The timeline projected forward, even stipulating when my father would enter hospice. These would all occur, of course, in the months before the election, explaining our absences from Alaska.

So I’d emailed my friends and bcc’d Ned as he instructed, putting the talking points into a “personalized letter.” Partly because of this, the prospect of actual in-person encounters dismayed me. As we were rising to go—Ned had, to my relief, spent half the meal talking into his phone’s headset—we were intercepted by a group of people from city government, civil servant types who were mainly Ned’s contacts but whom I’d spoken to a few times at parties. Their faces betrayed a certain hesitation at my presence, which made me wonder who Ned was sleeping with these days, whether these people knew the marriage was a sham. I wondered how it was possible that everyone didn’t know, since Lena and I had been away two full years. Yet they acted as though nothing was out of the ordinary and I reminded myself that Ned took care of business, Ned kept his ducks in a row. For the past few months we’d been staying with my terminally ill father . . . the narrative, unbeknownst to me, has been in place for some time.

I made my excuses and led Lena away, Ned grabbing his jacket and glad-handing behind us.



WHILE LENA AND I sleep in the house that used to be ours, Ned’s supposedly staying at a B&B tucked away in the foothills of east Anchorage.
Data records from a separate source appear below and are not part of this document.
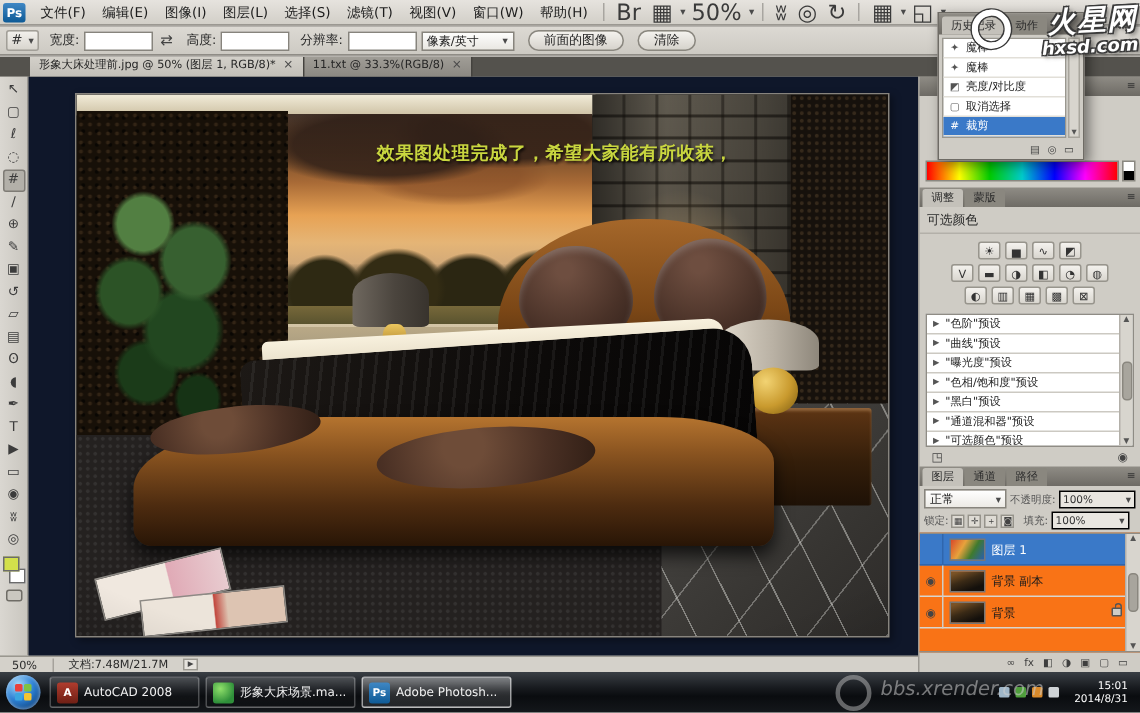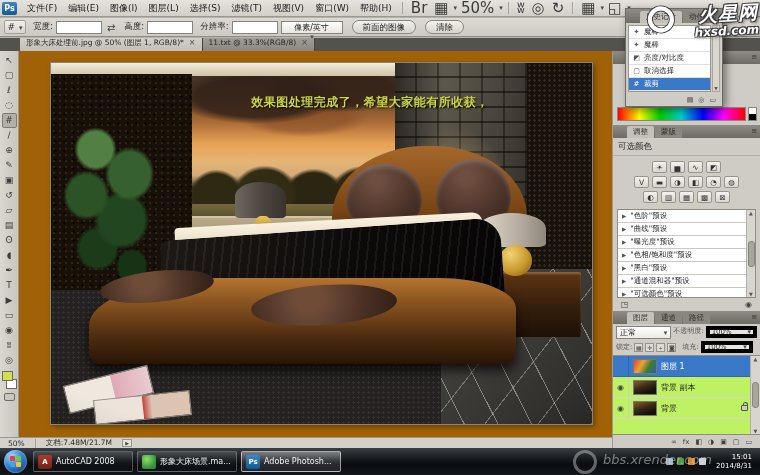--- a/index.html
+++ b/index.html
@@ -162,7 +162,7 @@
   .rightdock { width:148px; height:397px; background:#cfccc5; border-left:1px solid #9c9993;
     display:flex; flex-direction:column; }
   .phead { height:13px; background:linear-gradient(#8f8c85,#6e6b65); display:flex; align-items:flex-end;
-    padding-left:14px; position:relative; }
+    padding-left:2px; position:relative; }
   .ptab { font-size:7.5px; padding:1px 6px; color:#2c2c2c; background:#8a877f; border-radius:2px 2px 0 0; margin-right:1px; white-space:nowrap; }
   .ptab.on { background:#c4c1ba; }
   .pmenu { position:absolute; right:3px; top:2px; font-size:7px; color:#333; }

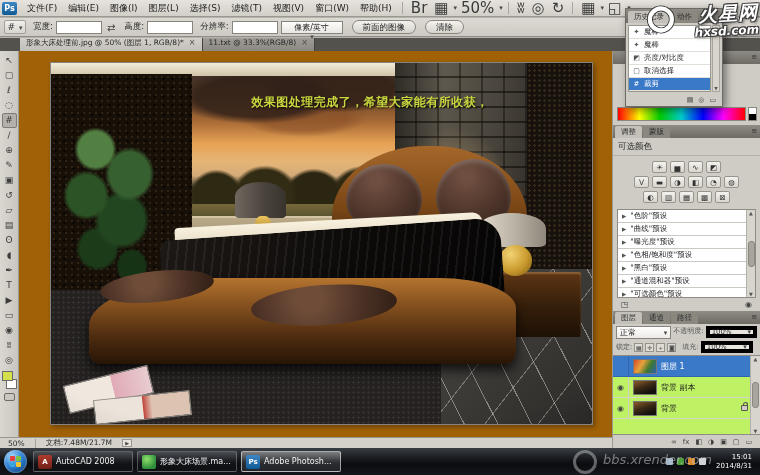--- a/index.html
+++ b/index.html
@@ -27,7 +27,7 @@
   .ob-label { font-size:8.5px; color:#2a2a2a; white-space:nowrap; margin-left:4px; }
   .ob-input { width:46px; height:13px; border:1px solid #87847d; background:#fff; font-size:8px; padding:0 2px; }
   .ob-select { width:62px; height:13px; border:1px solid #87847d; background:linear-gradient(#fdfdfc,#e9e7e2);
-    font-size:8px; display:flex; align-items:center; justify-content:space-between; padding:0 3px;flex-direction:column; }
+    font-size:8px; display:flex; align-items:center; justify-content:space-between; padding:0 3px; }
   .ob-btn { height:14px; border:1px solid #8a877f; border-radius:8px; background:linear-gradient(#f4f2ee,#d6d3cc);
     font-size:8.5px; padding:0 10px; line-height:12px; white-space:nowrap; margin-left:6px; }
   .ob-swap { font-size:10px; color:#444; margin:0 2px; }

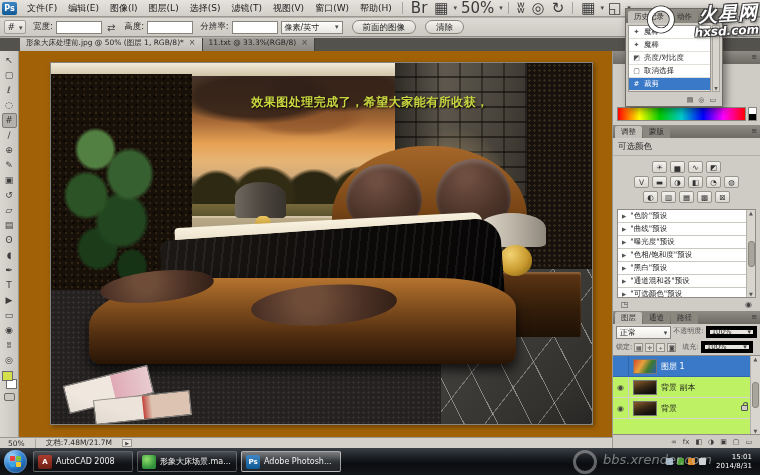--- a/index.html
+++ b/index.html
@@ -57,7 +57,7 @@
   .qmask { width:11px; height:8px; border:1px solid #6f6c66; border-radius:2px; margin-top:4px; background:#cac7c0; }
 
   
-  .canvasarea { flex:1; position:relative; background:#a16207; overflow:hidden; }
+  .canvasarea { flex:1; position:relative; background:#0f172a; overflow:hidden; }
   .artwork { position:absolute; left:31px; top:11px; width:543px; height:363px; background:#0c0a08;
     border:1px solid #87847e; box-shadow:2px 2px 5px rgba(0,0,0,.35); overflow:hidden; }
   .a { position:absolute; }

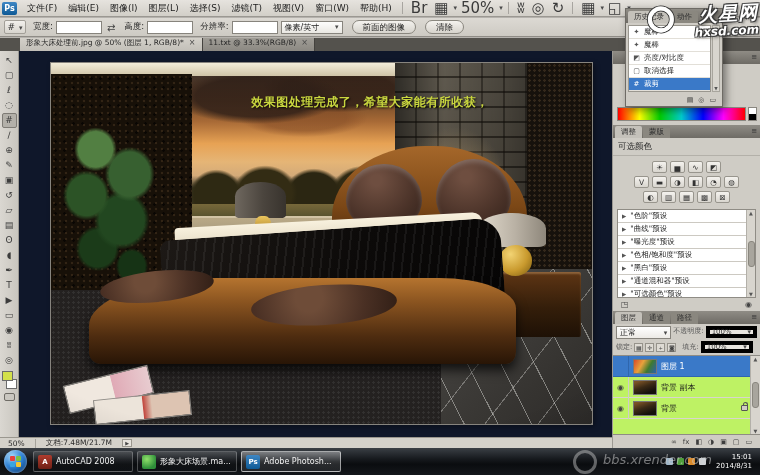--- a/index.html
+++ b/index.html
@@ -190,7 +190,7 @@
     font-size:8px; color:#444; }
 
   .layerspanel { flex:1; display:flex; flex-direction:column; }
-  .lrow1 { display:flex; align-items:flex-start; gap:2px; padding:2px 3px; }
+  .lrow1 { display:flex; align-items:center; gap:2px; padding:2px 3px; }
   .blendsel { width:56px; height:13px; border:1px solid #87847d; background:linear-gradient(#fff,#eceae5);
     font-size:8px; display:flex; align-items:center; justify-content:space-between; padding:0 3px; }
   .l-lab { font-size:7px; color:#555; white-space:nowrap; }

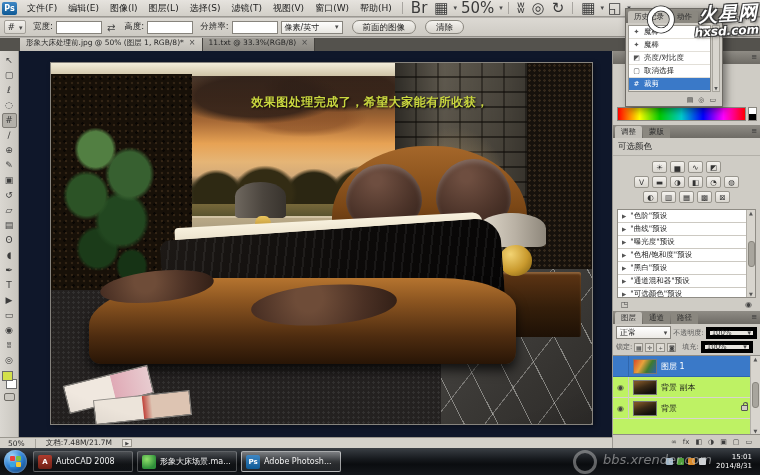--- a/index.html
+++ b/index.html
@@ -194,7 +194,7 @@
   .blendsel { width:56px; height:13px; border:1px solid #87847d; background:linear-gradient(#fff,#eceae5);
     font-size:8px; display:flex; align-items:center; justify-content:space-between; padding:0 3px; }
   .l-lab { font-size:7px; color:#555; white-space:nowrap; }
-  .pctbox { width:52px; height:12px; border:4px solid #000000; background:#e9e6e0; font-size:7px;
+  .pctbox { width:52px; height:12px; border:1px solid #000000; background:#e9e6e0; font-size:7px;
     display:flex; align-items:center; justify-content:space-between; padding:0 2px; color:#333; }
   .lrow2 { display:flex; align-items:center; gap:2px; padding:0 3px 2px; }
   .lockico { width:9px; height:9px; border:1px solid #96938b; background:#dedbd4; font-size:6px;

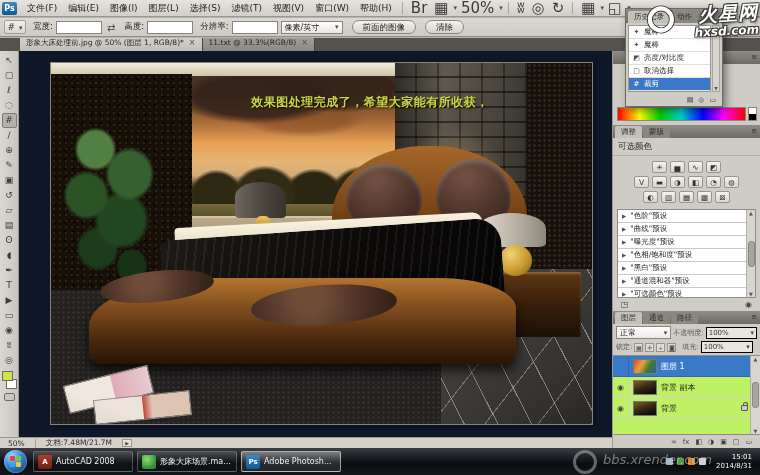--- a/index.html
+++ b/index.html
@@ -199,7 +199,7 @@
   .lrow2 { display:flex; align-items:center; gap:2px; padding:0 3px 2px; }
   .lockico { width:9px; height:9px; border:1px solid #96938b; background:#dedbd4; font-size:6px;
     text-align:center; line-height:8px; color:#444; }
-  .layerlist { flex:1; background:#bef264; border-top:1px solid #8f8c85; border-bottom:1px solid #8f8c85; position:relative; overflow:hidden; }
+  .layerlist { flex:1; background:#f97316; border-top:1px solid #8f8c85; border-bottom:1px solid #8f8c85; position:relative; overflow:hidden; }
   .layer { height:21px; display:flex; align-items:center; border-bottom:1px solid #d8d5ce; padding-right:12px; }
   .layer.sel { background:#3a79c8; color:#fff; border-bottom-color:#2f66ad; }
   .eyebox { width:16px; height:21px; border-right:1px solid #d0cdc6; display:flex; align-items:center; justify-content:center;

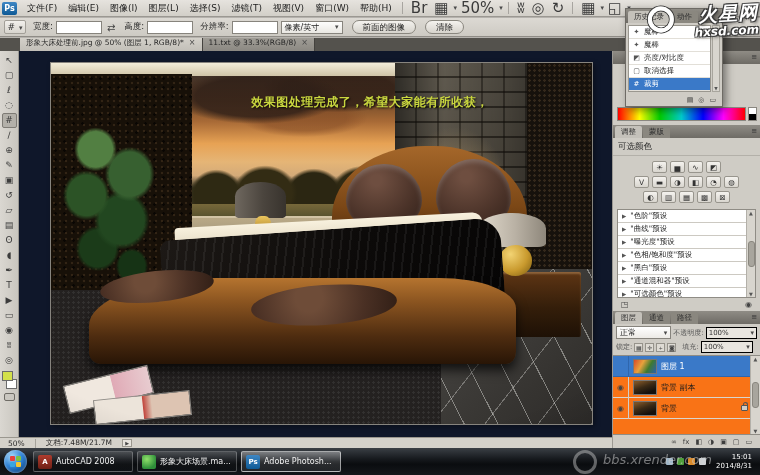--- a/index.html
+++ b/index.html
@@ -260,7 +260,7 @@
     border-radius:50%; box-shadow:0 0 0 1px #3a3a3a, inset 0 0 0 1px #3a3a3a; }
   .wm-name { font-size:19px; letter-spacing:1px; }
   .wm-domain { font-size:12px; margin-top:-3px; }
-  .wm-bottom { position:absolute; right:48px; top:452px; z-index:55; color:rgba(205,205,205,.55);
+  .wm-bottom { position:absolute; right:64px; top:452px; z-index:55; color:rgba(205,205,205,.55);
     font-size:13px; font-style:italic; pointer-events:none; }
   .wm-bottom::before { content:""; position:absolute; left:-30px; top:-2px; width:18px; height:18px;
     border:3px solid rgba(205,205,205,.45); border-radius:50%; }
He thought we’d be noticed coming and going from a hotel, whereas he can move around discreetly. I’m not sure why, since he’s the public figure with the striking face and still lives full-time in the city. On the other hand, so far no one has found out that we’re sleeping separately, so maybe he’s correct in his calculations.

He has a “house,” these days, not a house, much as he has a “family.” His car, driven by the chauffeur, had dropped us off and pulled away quietly in the dark: entering the building I felt stealthy, though it’s hard to feel stealthy in puffer coats and mukluks.

Lena and I have been sharing the master bedroom, which feels like a hotel room—as though no one familiar has slept there before, certainly not me. Along with the rest of the place, its redecoration was drastic. There’s the skin of a polar bear on the wall—Ned must have bought it from a native, I thought, or possibly on the black market—a bold choice, given the politics. Maybe it signals his radicalism; in the bedroom, maybe he reveals his radical anti-government core. But it doesn’t quite ring true, since the king bed’s piled high with satiny showroom cushions that only his interior decorator could have chosen. They do feature masculine colors.

Lena fell right to sleep despite the bearskin, curled up with Lucky Duck, and I went back to the living room, where I flicked on the gas fire in the fireplace. I took a bottle of wine out of Ned’s new wine refrigerator, poured myself a glass, and sat on the sofa with a blanket, feet tucked under me, to call Main Linda.